DATA IN THIS EXERCISE
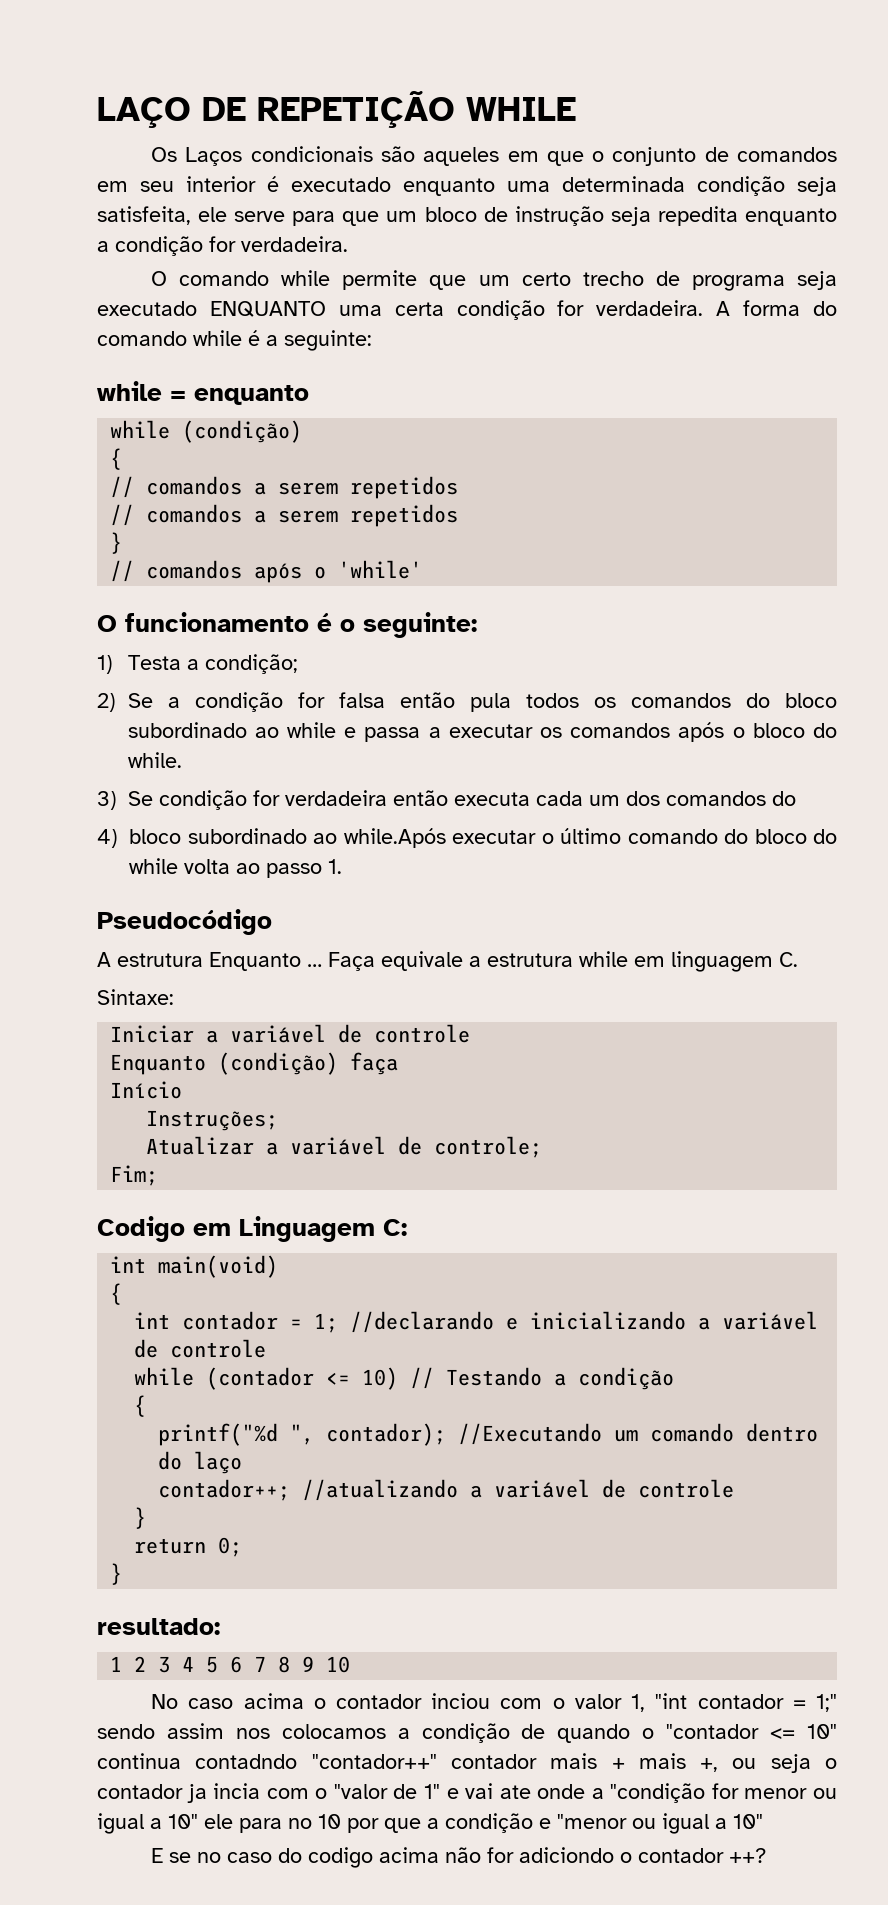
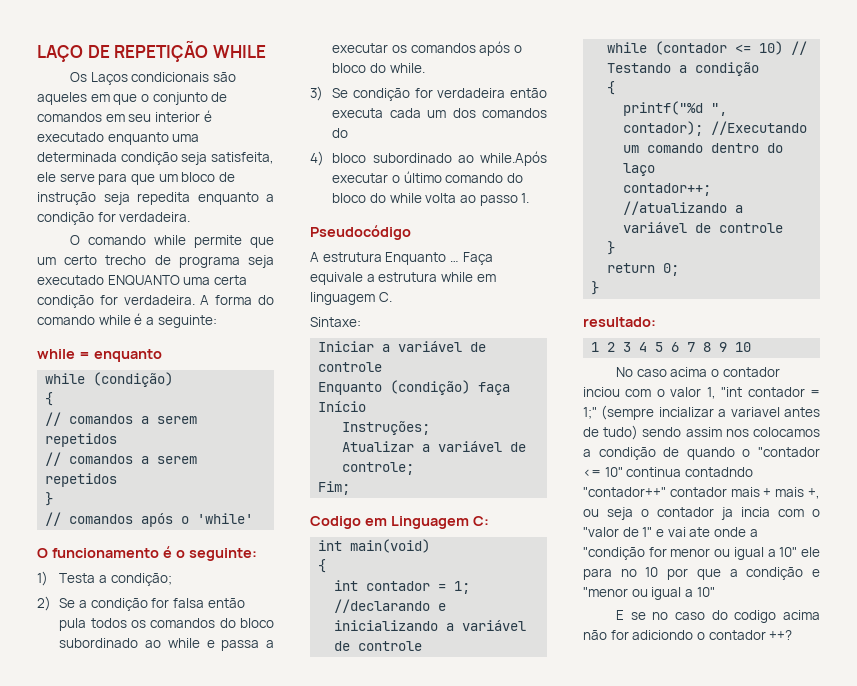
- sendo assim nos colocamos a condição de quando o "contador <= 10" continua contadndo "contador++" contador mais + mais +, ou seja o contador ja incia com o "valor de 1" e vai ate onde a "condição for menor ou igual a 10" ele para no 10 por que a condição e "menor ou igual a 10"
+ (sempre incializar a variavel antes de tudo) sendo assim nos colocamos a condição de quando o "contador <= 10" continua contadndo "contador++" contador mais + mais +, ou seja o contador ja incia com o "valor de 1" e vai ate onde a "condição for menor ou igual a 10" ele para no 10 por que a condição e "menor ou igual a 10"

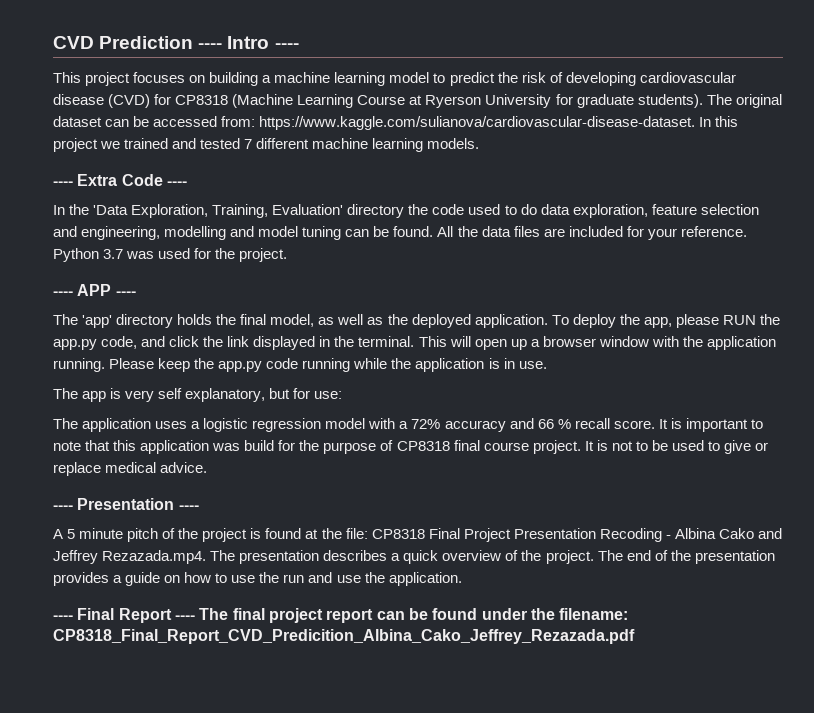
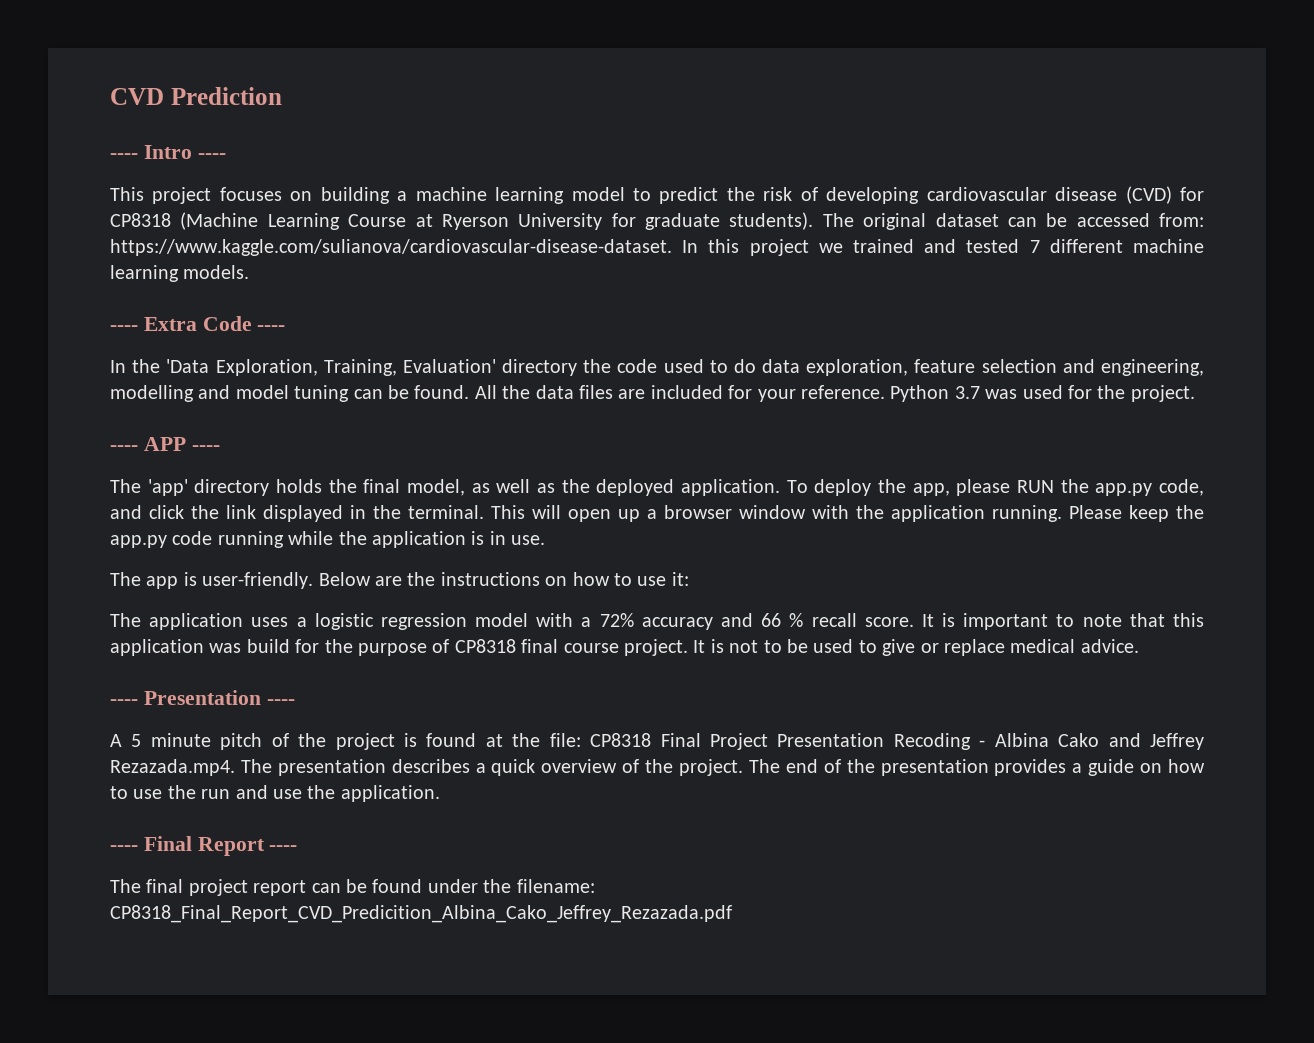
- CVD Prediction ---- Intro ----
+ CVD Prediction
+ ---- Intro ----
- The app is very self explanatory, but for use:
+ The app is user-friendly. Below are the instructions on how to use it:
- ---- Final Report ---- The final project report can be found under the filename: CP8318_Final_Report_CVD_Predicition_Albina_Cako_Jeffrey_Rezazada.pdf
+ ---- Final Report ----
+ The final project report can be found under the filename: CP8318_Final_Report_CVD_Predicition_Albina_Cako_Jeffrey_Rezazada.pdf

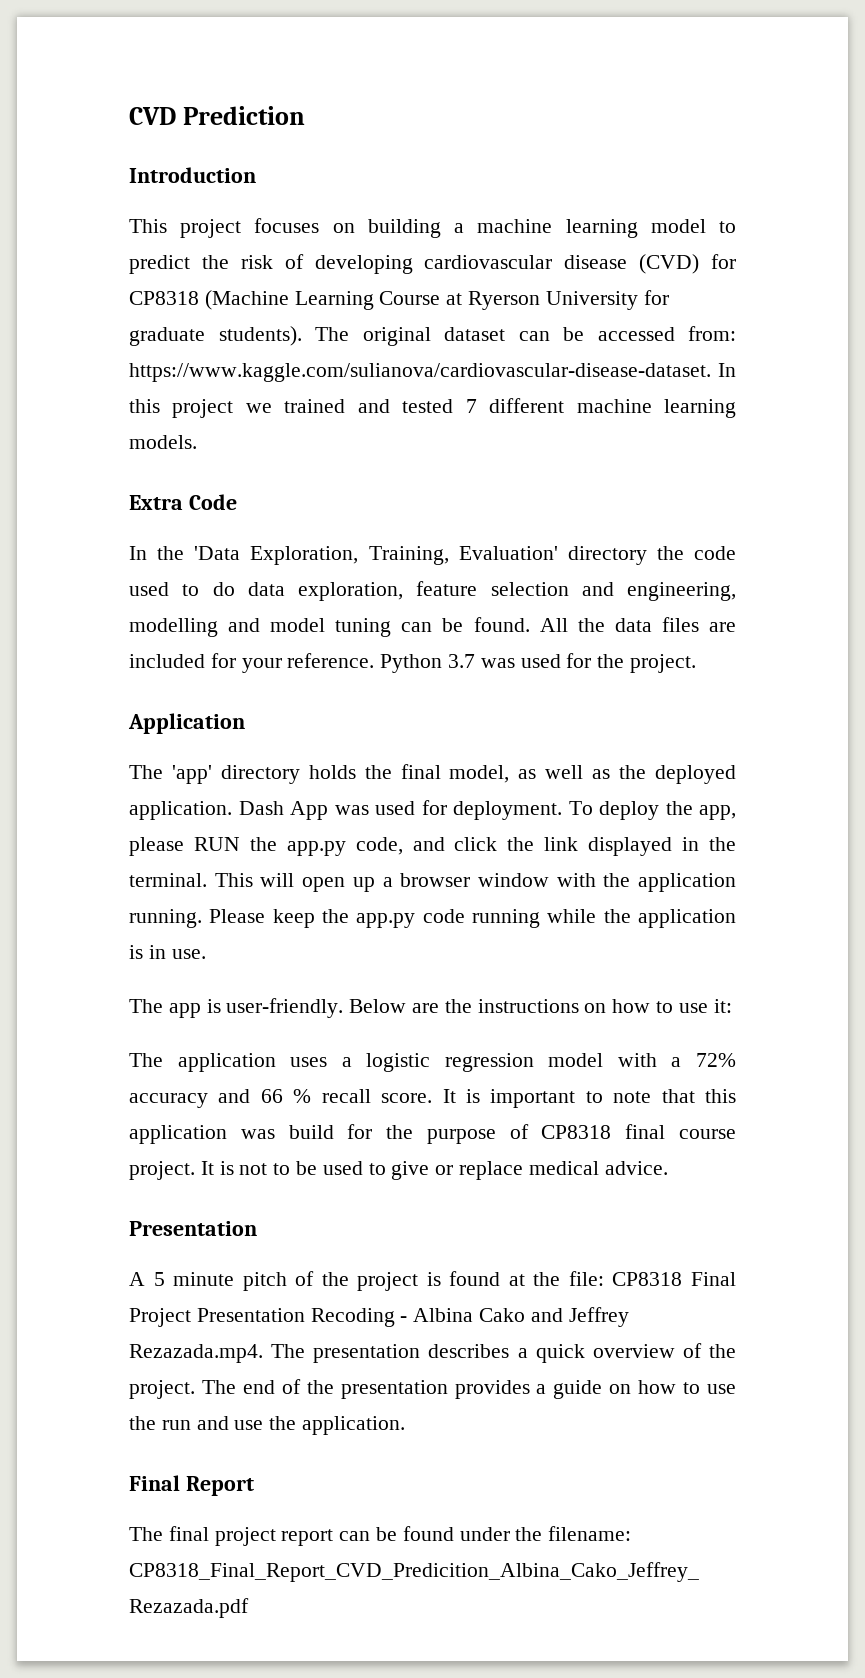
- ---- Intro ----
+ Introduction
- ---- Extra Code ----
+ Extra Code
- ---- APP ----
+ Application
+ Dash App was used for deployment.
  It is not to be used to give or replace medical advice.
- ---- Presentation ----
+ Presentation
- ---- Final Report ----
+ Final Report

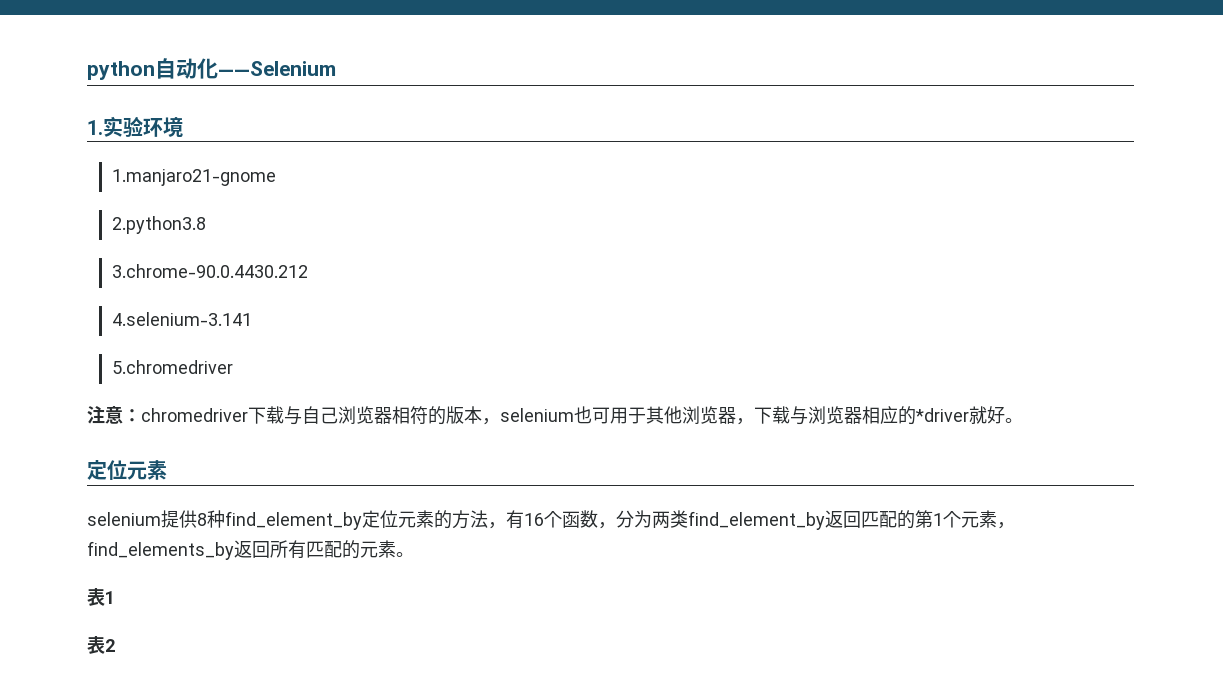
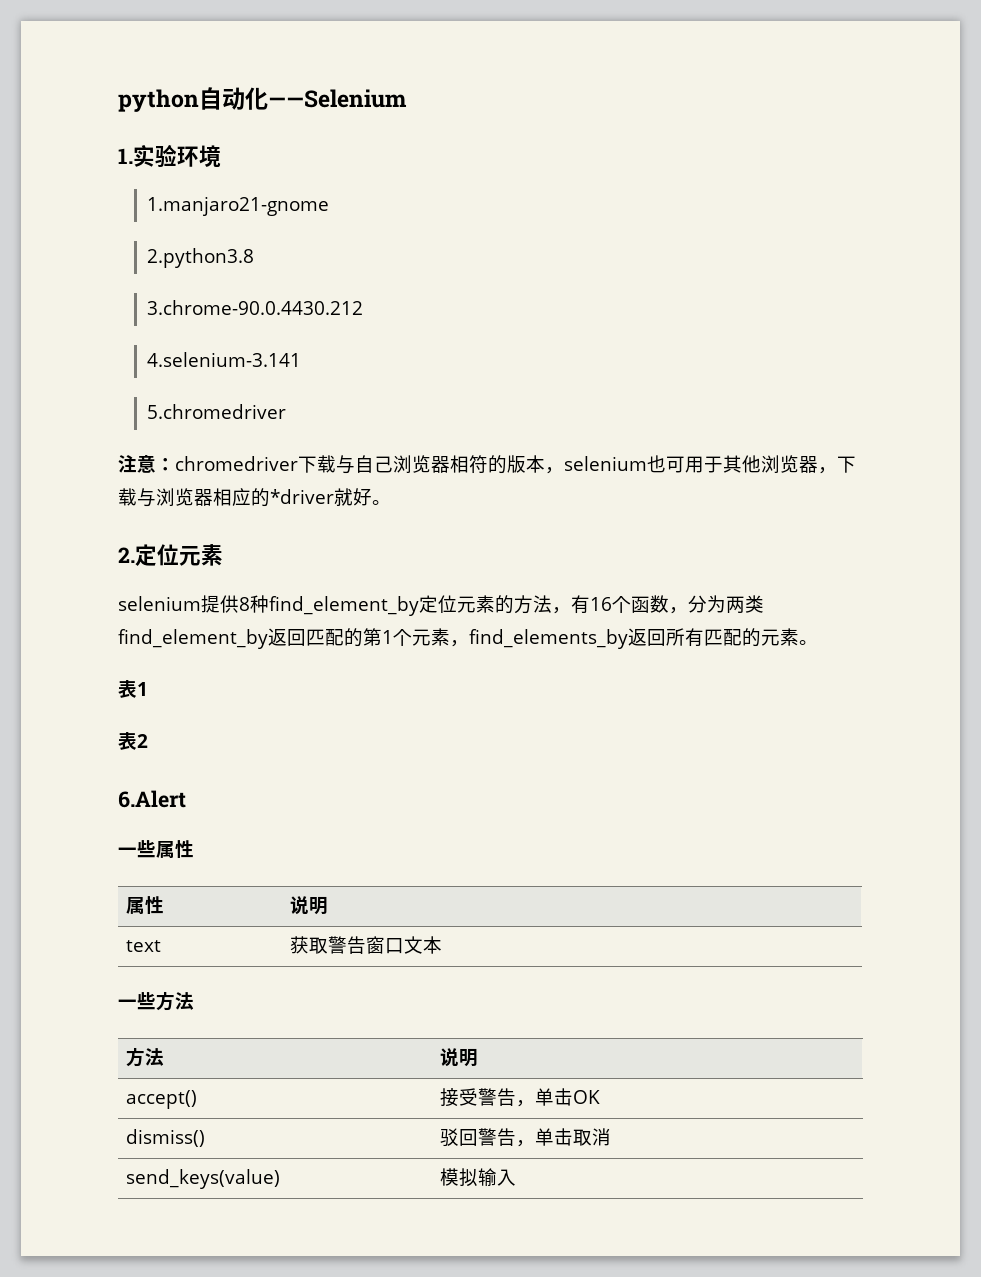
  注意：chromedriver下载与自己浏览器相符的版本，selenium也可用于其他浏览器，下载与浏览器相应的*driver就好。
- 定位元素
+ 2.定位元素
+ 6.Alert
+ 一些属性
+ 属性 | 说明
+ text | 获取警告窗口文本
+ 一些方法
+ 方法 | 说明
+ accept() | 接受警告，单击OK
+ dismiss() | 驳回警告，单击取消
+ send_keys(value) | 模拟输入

PROBLEM TO SOLVE
Locate the word "used" in the entries, and copy every line where it is found.

ANSWER TO THE EXERCISE
+ Dash App was used for deployment.
  It is not to be used to give or replace medical advice.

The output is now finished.